━━━━━ Entries supplied

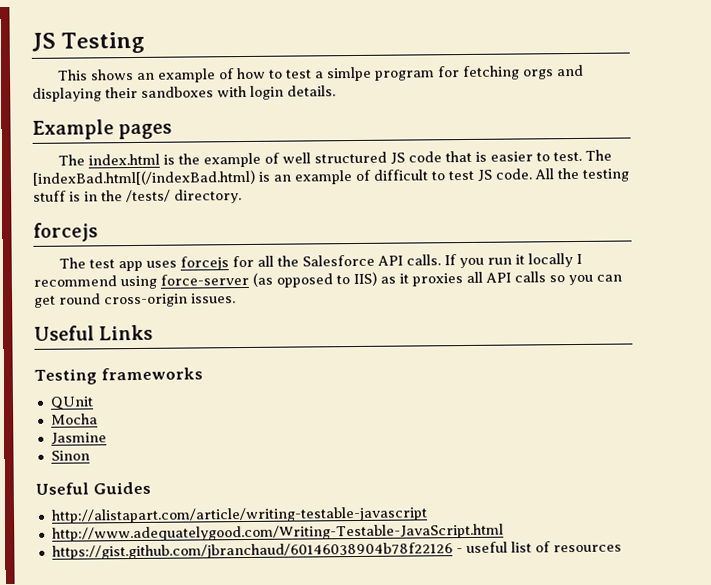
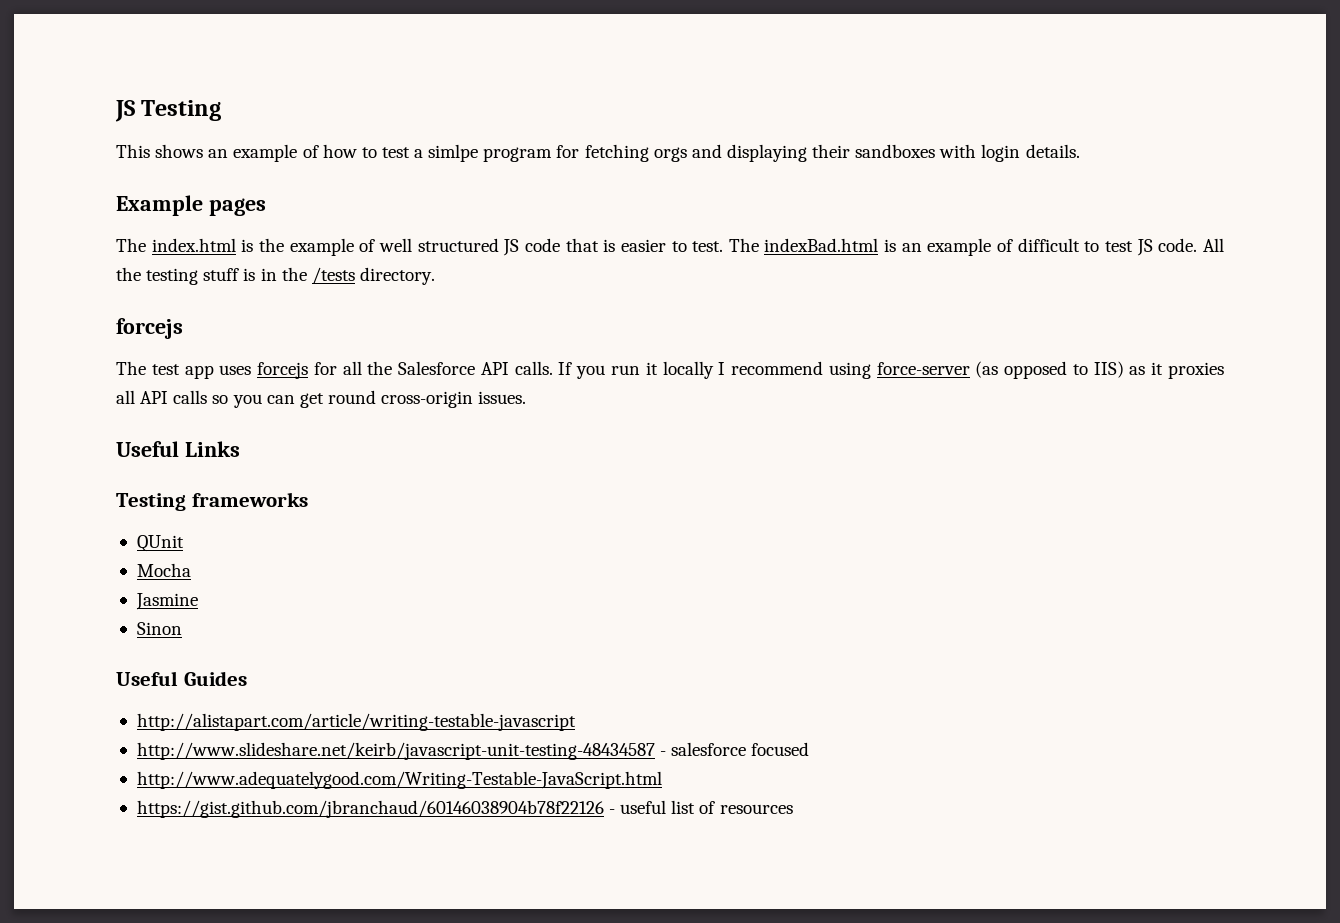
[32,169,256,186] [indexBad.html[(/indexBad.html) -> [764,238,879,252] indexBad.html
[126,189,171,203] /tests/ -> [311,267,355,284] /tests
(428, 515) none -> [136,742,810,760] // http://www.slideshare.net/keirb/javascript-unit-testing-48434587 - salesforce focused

━━━━━━━━━━
━━━━━ Entries supplied

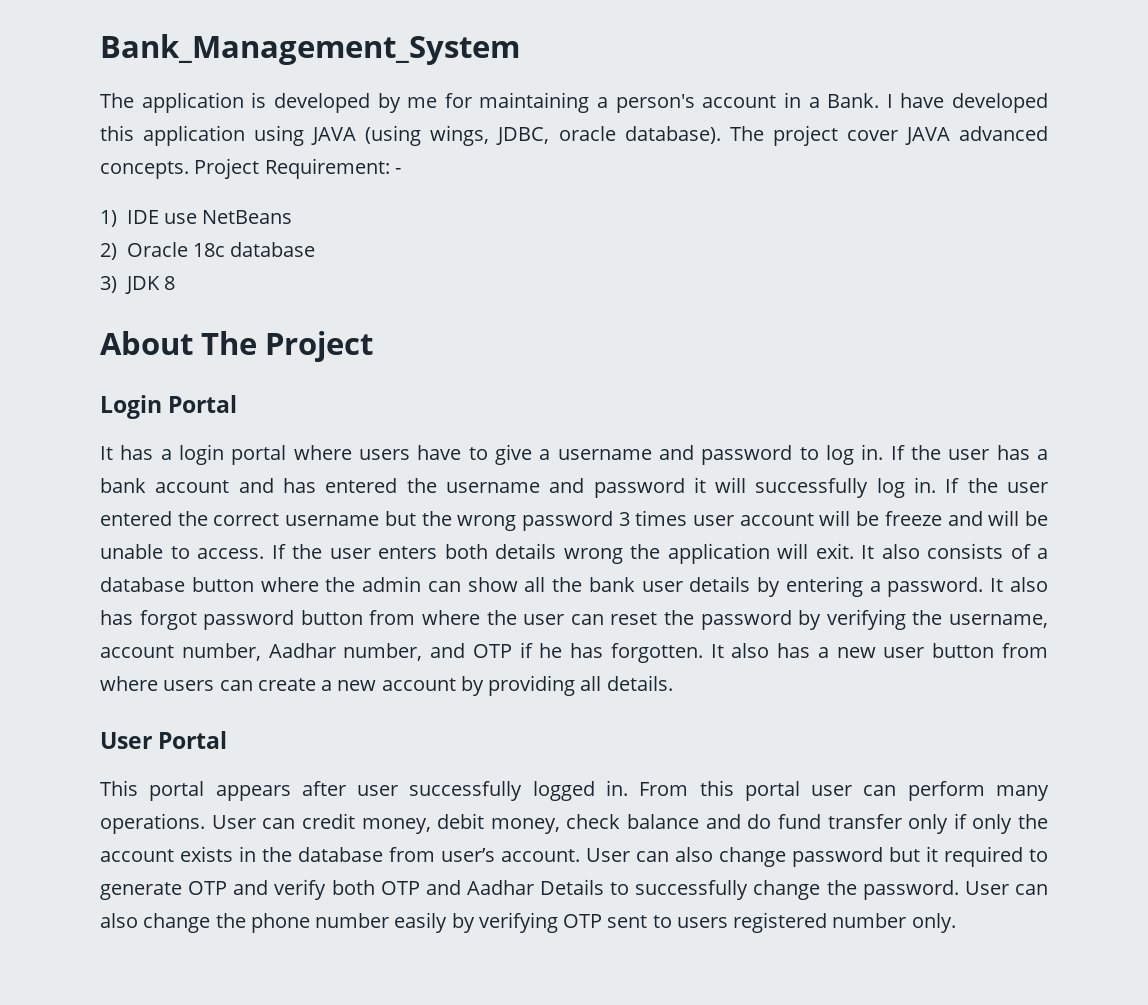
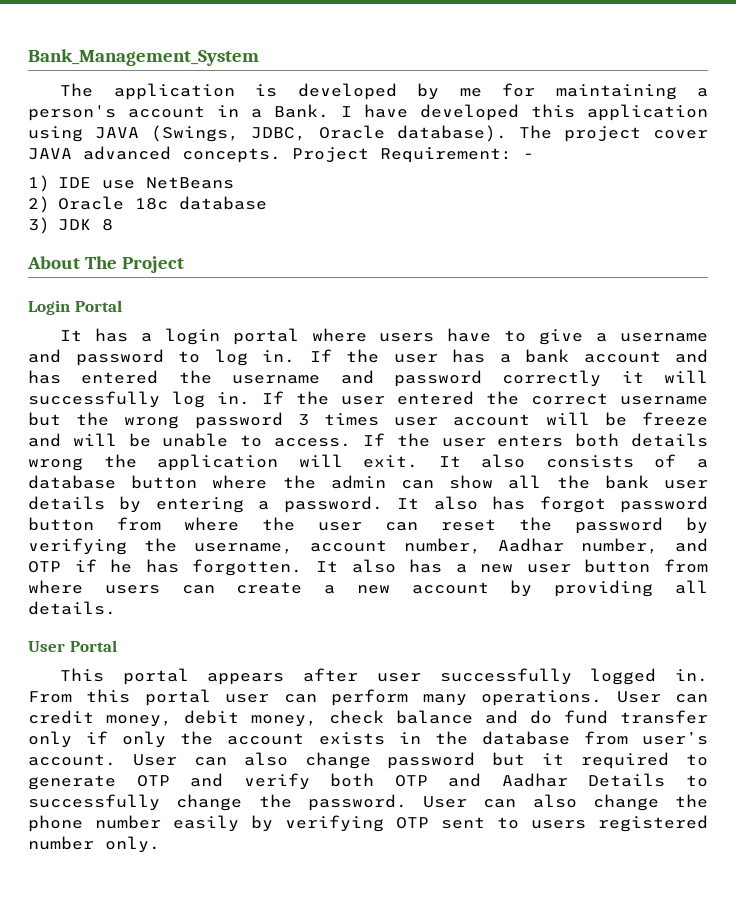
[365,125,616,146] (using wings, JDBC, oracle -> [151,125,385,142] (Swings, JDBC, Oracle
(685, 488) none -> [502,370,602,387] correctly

━━━━━━━━━━

- **Work required**
In the material above, locate the line containing "[32,169,256,186] [indexBad.html[(/indexBad.html) ->" and the line containing "(428, 515) none". Transcribe exactly those two lines and every line between them, and nothing more.

- **Answer area**
[32,169,256,186] [indexBad.html[(/indexBad.html) -> [764,238,879,252] indexBad.html
[126,189,171,203] /tests/ -> [311,267,355,284] /tests
(428, 515) none -> [136,742,810,760] // http://www.slideshare.net/keirb/javascript-unit-testing-48434587 - salesforce focused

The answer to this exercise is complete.